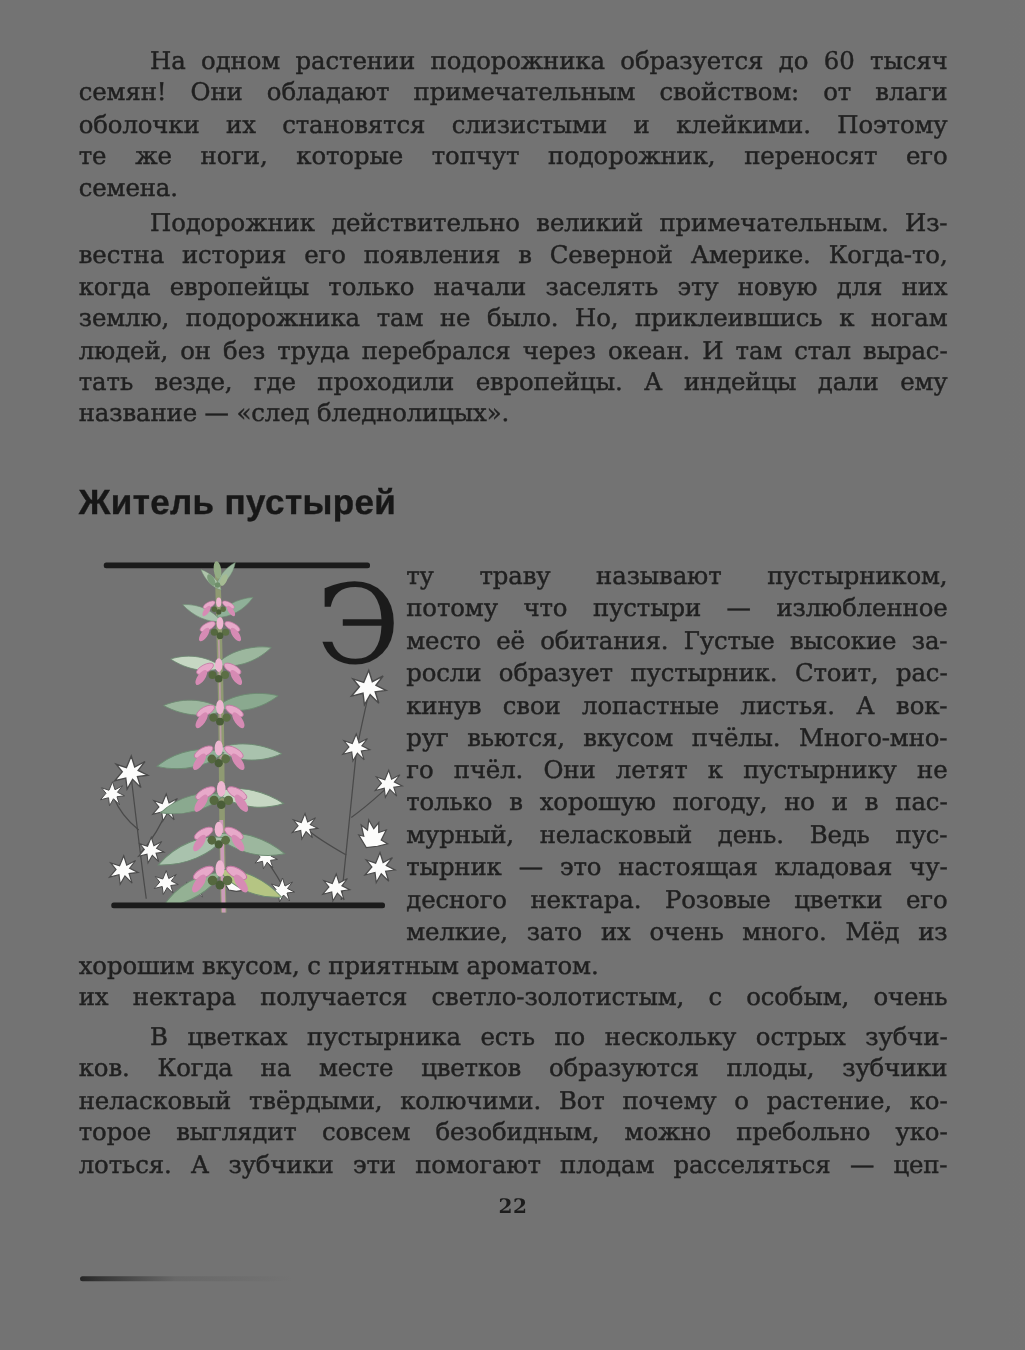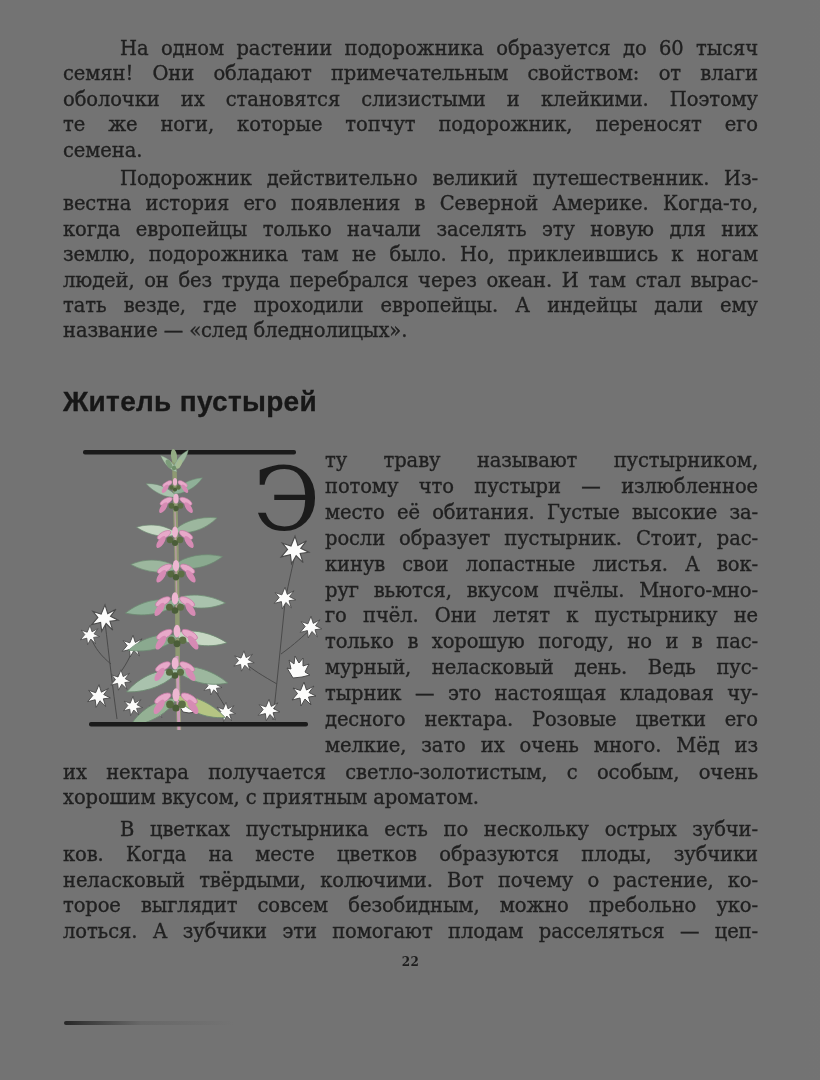"Подорожник действительно великий" div.line { text: путешественник -> примечательным }
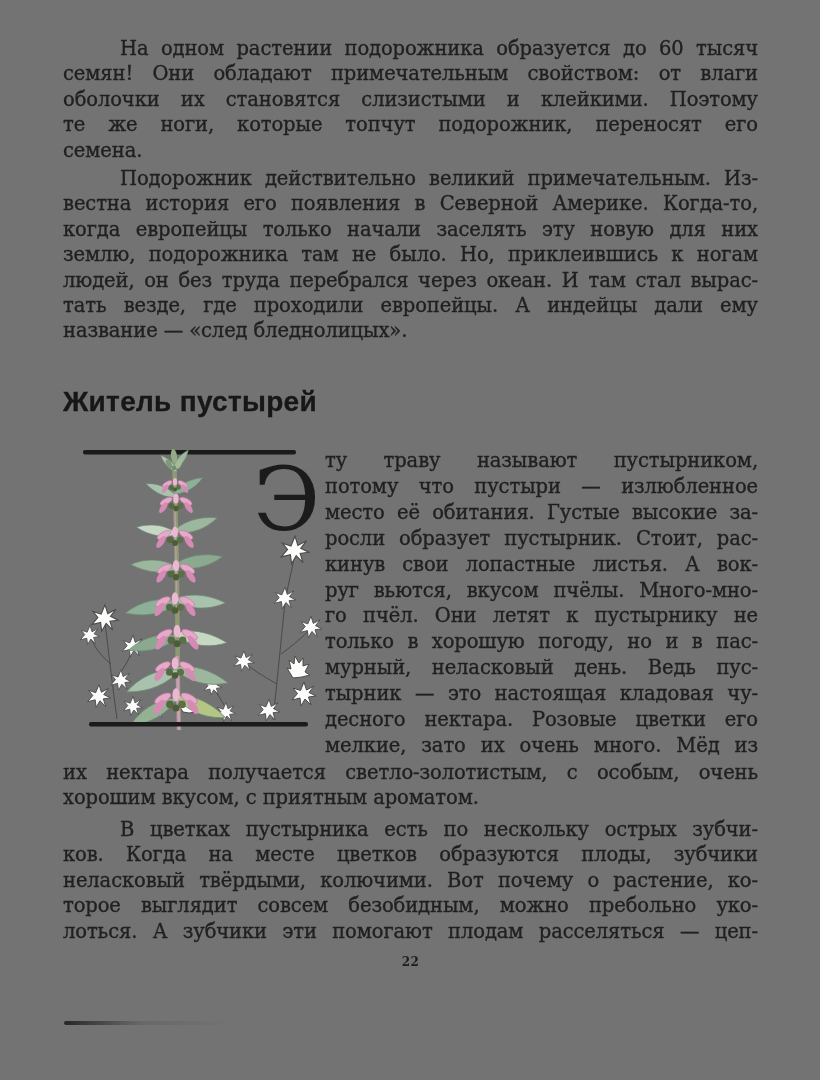"их нектара получается светло-золотистым," div.line { order: before "хорошим вкусом, с приятным ароматом." -> after "хорошим вкусом, с приятным ароматом." }
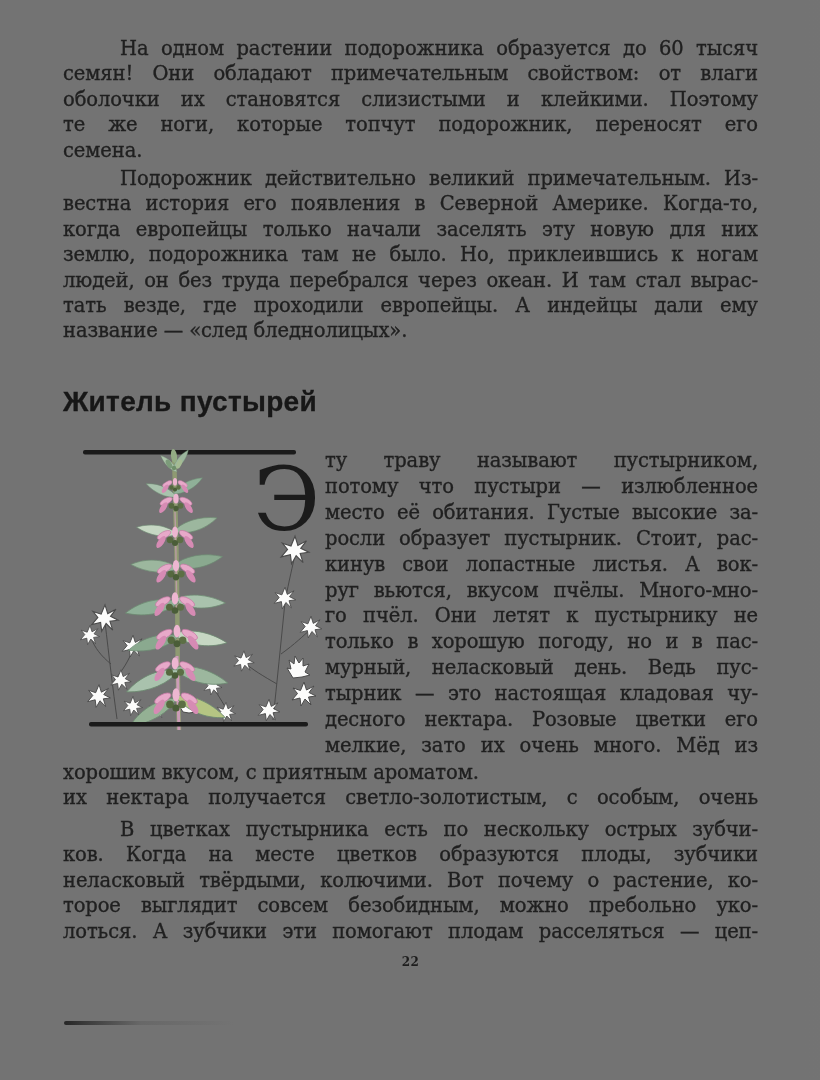"22" .pagenum { font-size: 12px -> 16px }
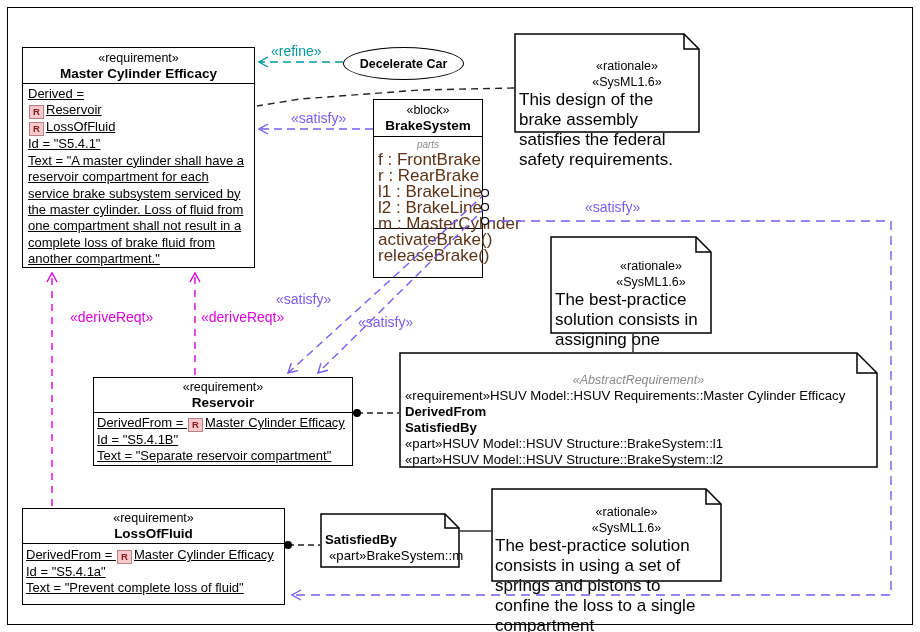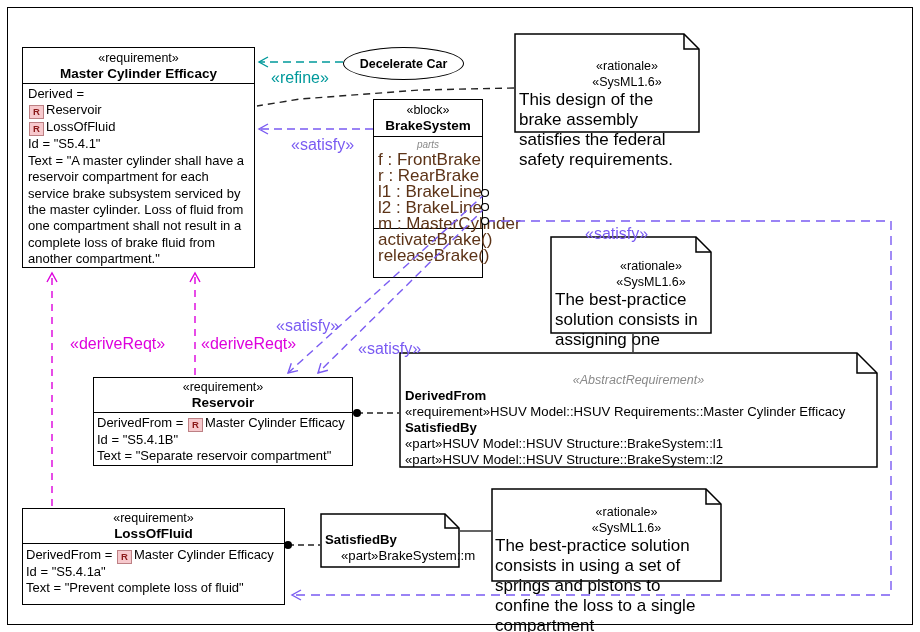"«refine»" .clabel { font-size: 16px -> 14px; margin-top: 26px -> none }
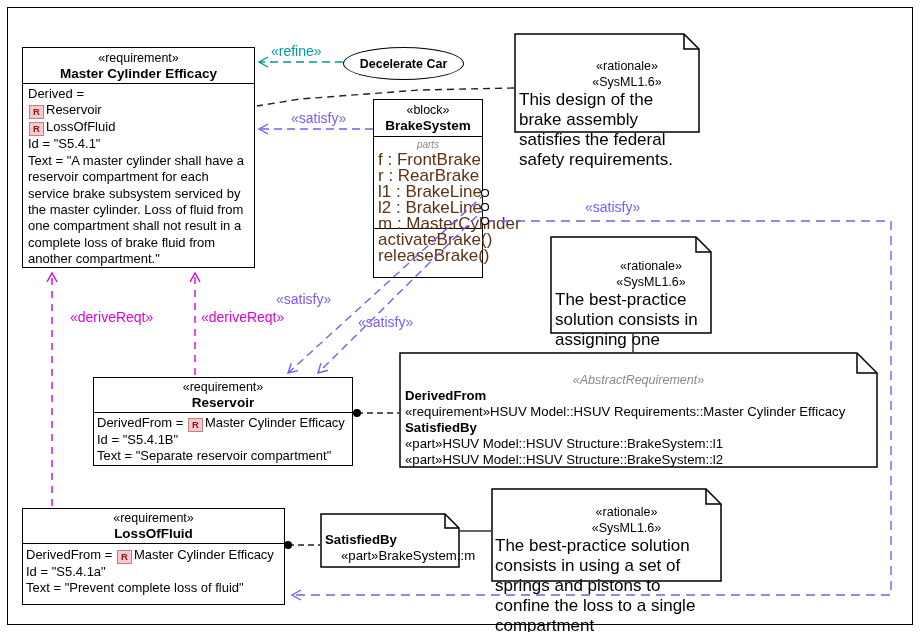"Derived =" .body { text-decoration: none -> underline }
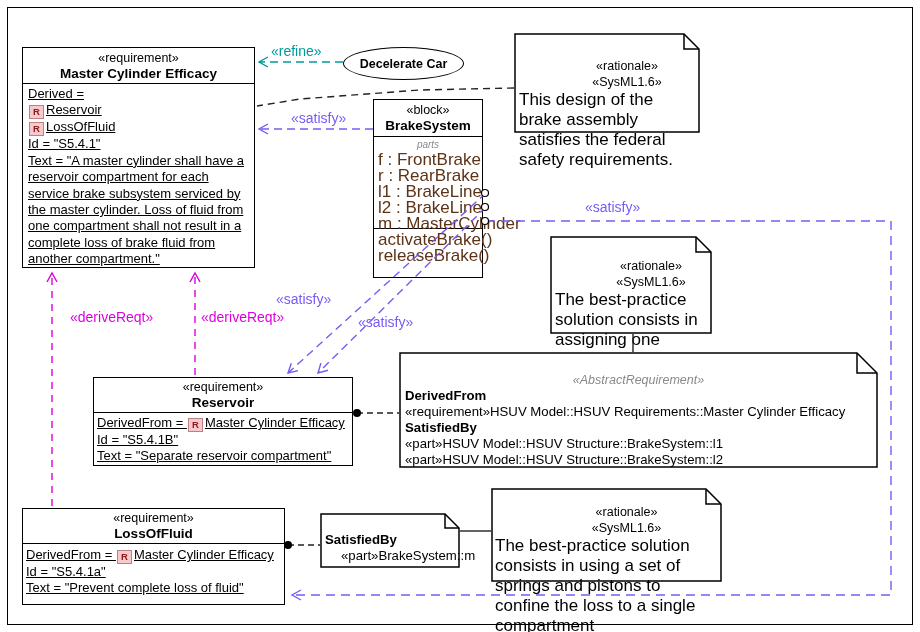"DerivedFrom" div.abs-line { order: before "«requirement»HSUV Model::HSUV" -> after "«requirement»HSUV Model::HSUV" }
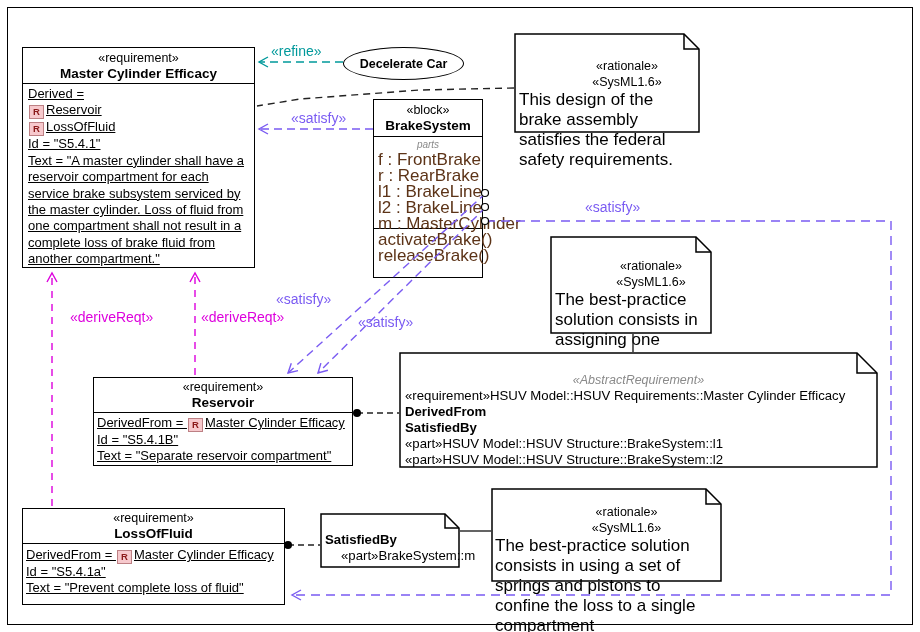"«part»BrakeSystem::m" div.abs-line { padding-left: 21px -> 9px }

◆ ◆ ◆

▸ WORK TO BE COMPLETED:
Starting at the line that holds "font-size: 16px ->", print each line through the last one of the entries above, exactly and with both ends included; no pictures.

▸ COMPLETED TASK:
"«refine»" .clabel { font-size: 16px -> 14px; margin-top: 26px -> none }
"Derived =" .body { text-decoration: none -> underline }
"DerivedFrom" div.abs-line { order: before "«requirement»HSUV Model::HSUV" -> after "«requirement»HSUV Model::HSUV" }
"«part»BrakeSystem::m" div.abs-line { padding-left: 21px -> 9px }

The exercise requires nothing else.